* _Your assignment_:
Please copy out the entries exactly, skipping any pictures.

* _Data provided_:
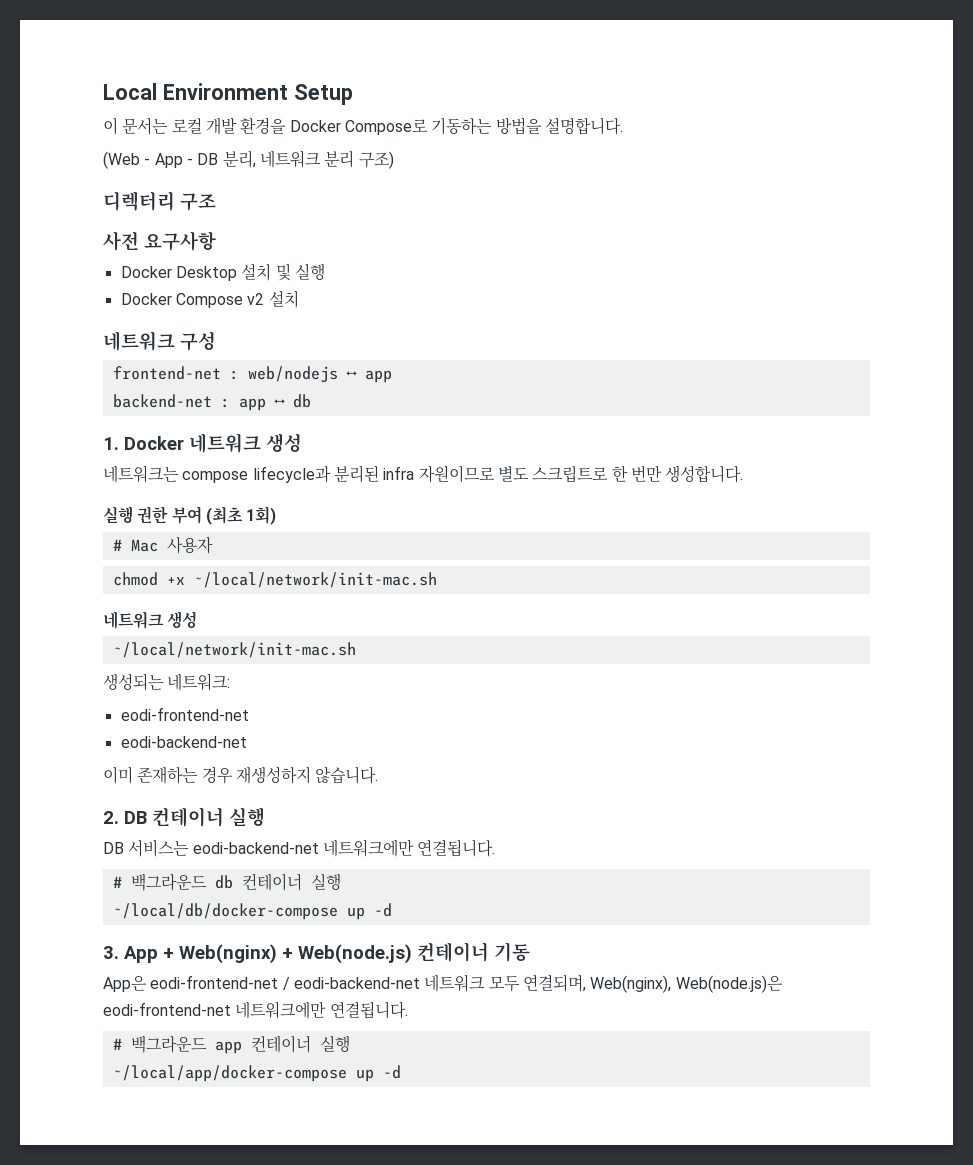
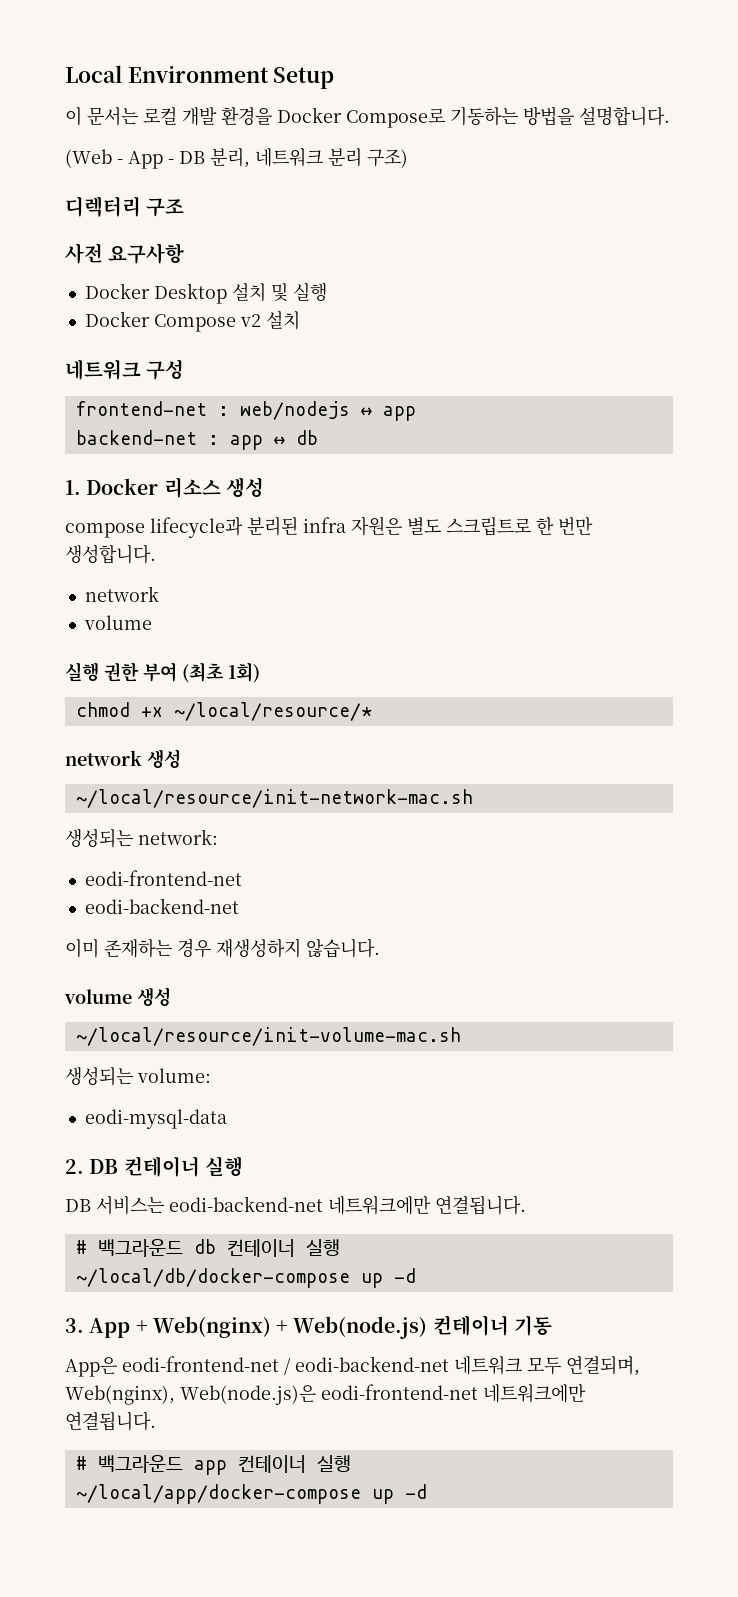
- 1. Docker 네트워크 생성
- 네트워크는 compose lifecycle과 분리된 infra 자원이므로 별도 스크립트로 한 번만 생성합니다.
+ 1. Docker 리소스 생성
+ compose lifecycle과 분리된 infra 자원은 별도 스크립트로 한 번만 생성합니다.
+ network
+ volume
- # Mac 사용자
- chmod +x ~/local/network/init-mac.sh
- 네트워크 생성
- ~/local/network/init-mac.sh
- 생성되는 네트워크:
+ chmod +x ~/local/resource/*
+ network 생성
+ ~/local/resource/init-network-mac.sh
+ 생성되는 network:
+ volume 생성
+ ~/local/resource/init-volume-mac.sh
+ 생성되는 volume:
+ eodi-mysql-data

* _Output of the task_:
- 1. Docker 네트워크 생성
- 네트워크는 compose lifecycle과 분리된 infra 자원이므로 별도 스크립트로 한 번만 생성합니다.
+ 1. Docker 리소스 생성
+ compose lifecycle과 분리된 infra 자원은 별도 스크립트로 한 번만 생성합니다.
+ network
+ volume
- # Mac 사용자
- chmod +x ~/local/network/init-mac.sh
- 네트워크 생성
- ~/local/network/init-mac.sh
- 생성되는 네트워크:
+ chmod +x ~/local/resource/*
+ network 생성
+ ~/local/resource/init-network-mac.sh
+ 생성되는 network:
+ volume 생성
+ ~/local/resource/init-volume-mac.sh
+ 생성되는 volume:
+ eodi-mysql-data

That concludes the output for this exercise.